アメリカと同様、高級路線でファッション感度の高い層から支持を得て事業を拡大。この間、株主は当初の伊勢丹から変遷をたどり、2015年にセブン&アイ・ホールディングスが100%子会社化したことでも話題となった。
破綻した場合の日本事業への影響は…
バーニーズJPの広報担当者は東京商工リサーチの取材に対し、「(バーニーズNYの破産法申請の報道は)現時点で確定的な事実ではなく、バーニーズNYから特段の連絡もない。また、コメントする立場でもない」とコメント。その上で、「バーニーズNYとは仕入や販売などの商品取引はなく、年に1度のライセンス料の支払いのみにとどまる。(仮に法的手続きを申請したとしても)経営に大きな影響を与えることはない」と話した。
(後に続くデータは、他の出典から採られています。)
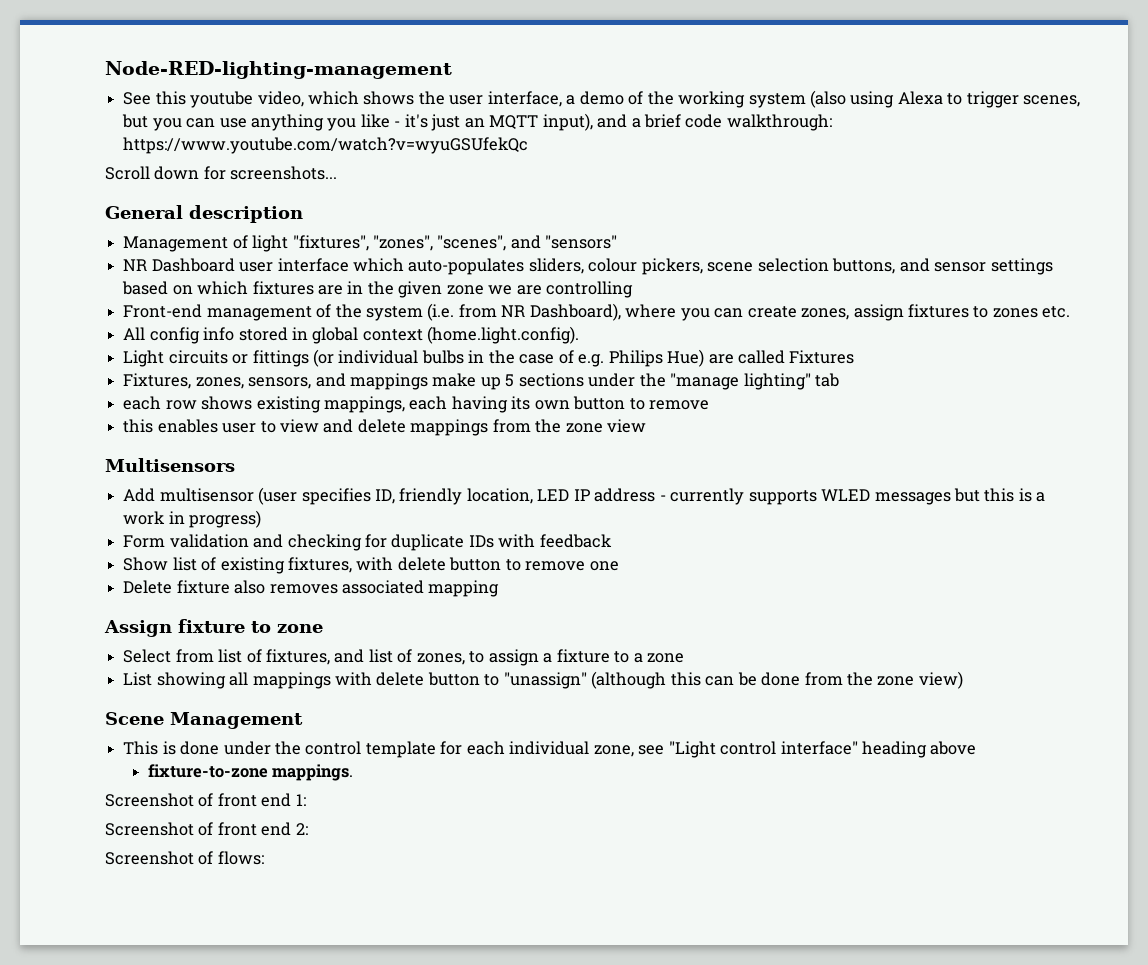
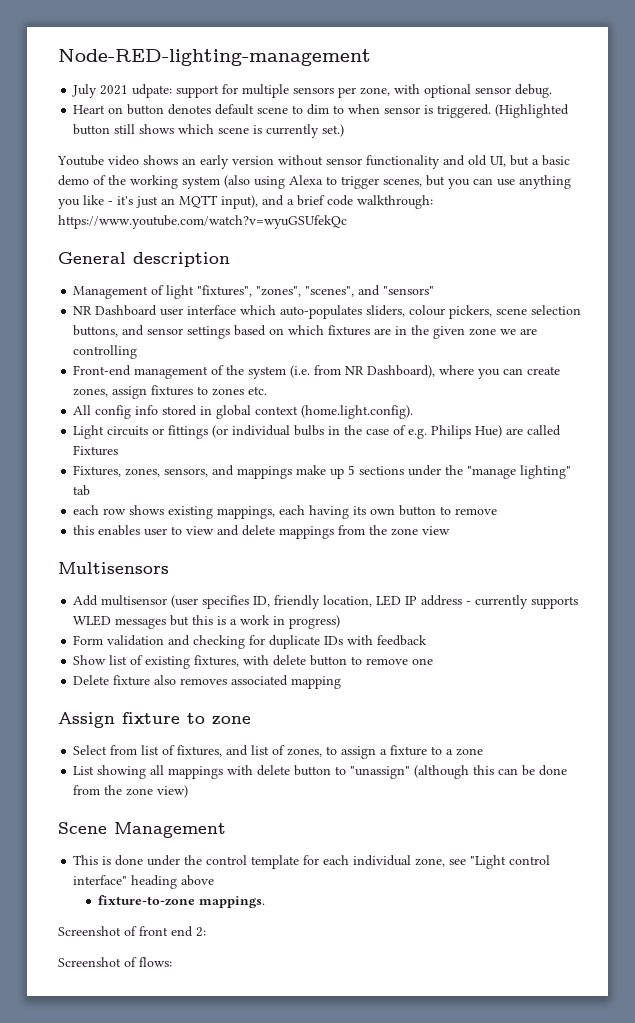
- See this youtube video, which shows the user interface, a demo of the working system (also using Alexa to trigger scenes, but you can use anything you like - it's just an MQTT input), and a brief code walkthrough: https://www.youtube.com/watch?v=wyuGSUfekQc
+ July 2021 udpate: support for multiple sensors per zone, with optional sensor debug.
+ Heart on button denotes default scene to dim to when sensor is triggered. (Highlighted button still shows which scene is currently set.)
+ Youtube video shows an early version without sensor functionality and old UI, but a basic demo of the working system (also using Alexa to trigger scenes, but you can use anything you like - it's just an MQTT input), and a brief code walkthrough: https://www.youtube.com/watch?v=wyuGSUfekQc
- Scroll down for screenshots...
- Screenshot of front end 1:

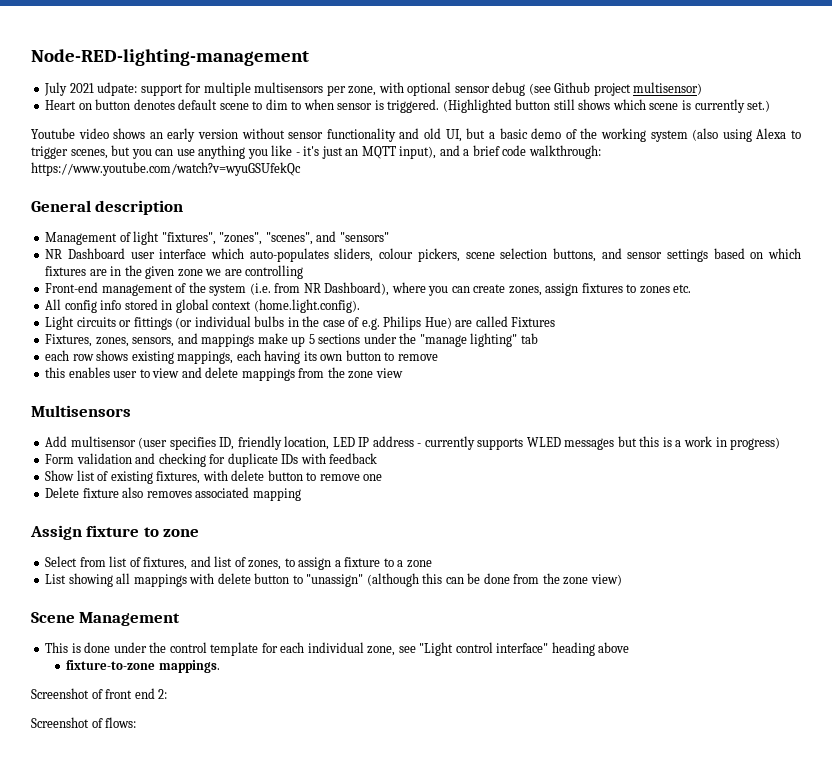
- July 2021 udpate: support for multiple sensors per zone, with optional sensor debug.
+ July 2021 udpate: support for multiple multisensors per zone, with optional sensor debug (see Github project multisensor)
一方、2019年2月期のバーニーズJPの売上高は前年度比2.2%減の208億1000万円。損益は9年ぶりに経常赤字(5800万円)を計上、最終赤字は償却関連とみられる特別損失も加わり10億2900万円まで膨らんだ。
ECサイトなどに押され、店舗型百貨店が苦境に立たされているのはアメリカも日本も同じ構図だ。セブン&アイグループの信用を背景に、他の百貨店とは一線を画す独自の地位を築いているが、本業で今後どのように巻き返すか注目が集まっている。